The awards announced Thursday are considered Asia's equivalent of the Nobel Prizes. They are named after a Philippine president who died in a plane crash in 1957.

Nileema Mishra founded a center that has organized self-help groups among Indian villagers. The center extends small loans to villagers for businesses and community projects that help them improve their own lives.

Tri Mumpuni heads a business group that has built community-run hydropower plants in rural Indonesia.

A Cambodian, a Philippine organization, another Indonesian and another Indian were the other winners.

The center founded by Mishra in 1995 started with a self-help group of 14 women, giving small loans and training women to produce food items and export-quality quilts. The center today has some 1,800 self-help groups in 200 villages across India's Maharashtra state.

Its microcredit program has distributed the equivalent of $5 million with a 100 percent loan recovery rate.

The Ramon Magsaysay Award Foundation praised Mishra for organizing Maharashtra's villagers to address "their aspirations and their adversities through collective action and heightened confidence in their potential to improve their own lives."

Mumpuni's business group IBEKA based in West Java has built 60 community-run hydropower plants with 5 to 250 kilowatts capacity. It has provided electricity to 500,000 people in rural Indonesia.

The award body noted her skill and determination in turning IBEKA into an outstanding Indonesian example of social entrepreneurship.

Her compatriot Hasanain Juaini won for going against tradition and opening an Islamic boarding school for girls that integrates learning with community life.

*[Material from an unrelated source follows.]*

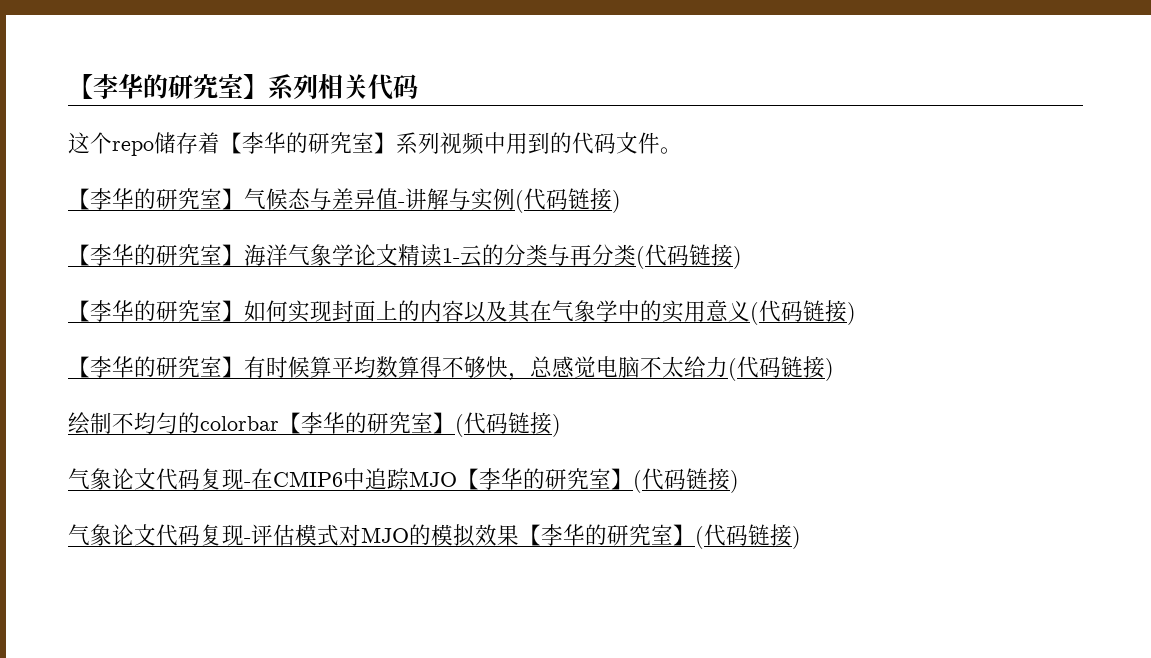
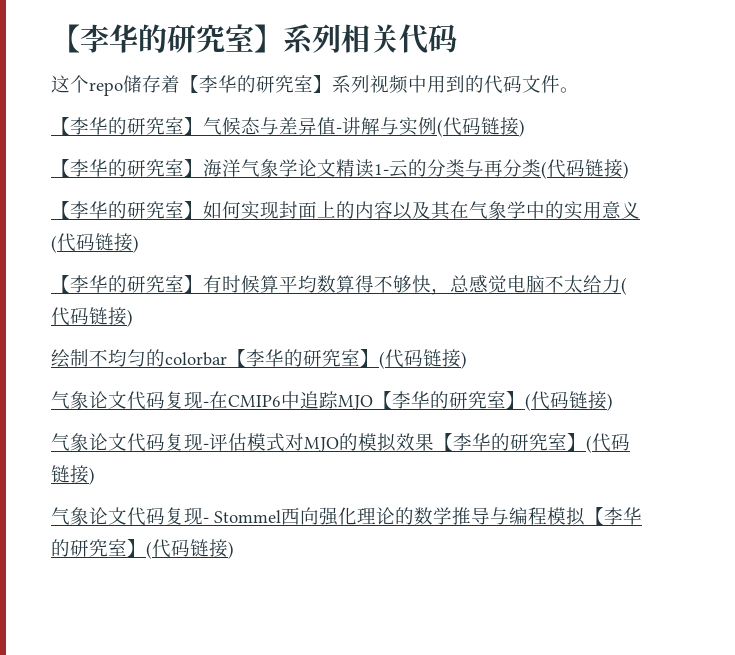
(801, 537) none -> [51,507,642,526] [51,539,234,559] // 气象论文代码复现- Stommel西向强化理论的数学推导与编程模拟【李华的研究室】(代码链接)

The school in West Lombok involves students and teachers in issues like the environment, livelihood and good governance, the award body said.

Cambodian Koul Panha was recognized for his courageous leadership of the Committee for Free and Fair Elections that has mobilized 50,000 election volunteers and trained 150,000 Cambodians on electoral issues. The committee lobbies for reforms in the fragile democracy.

Indian engineer Harish Hande was recognized for establishing a solar power company in Bangalore that has reached more than half a million poor people, installing solar lights in 120,000 households, small enterprises and community facilities.

The company customizes products for the poor like head lamps for night workers, then links their sale to credit from rural banks.

The Alernative Indigenous Development Foundation, a nonprofit based in the central Philippines' Negros Occidental province, won for introducing a pumping system that has transformed the lives of upland communities without easy access to water.

It trains village techinicians and groups to manage the system that uses the natural kinetic energy from rivers or springs to push water uphill without using gas or electicity.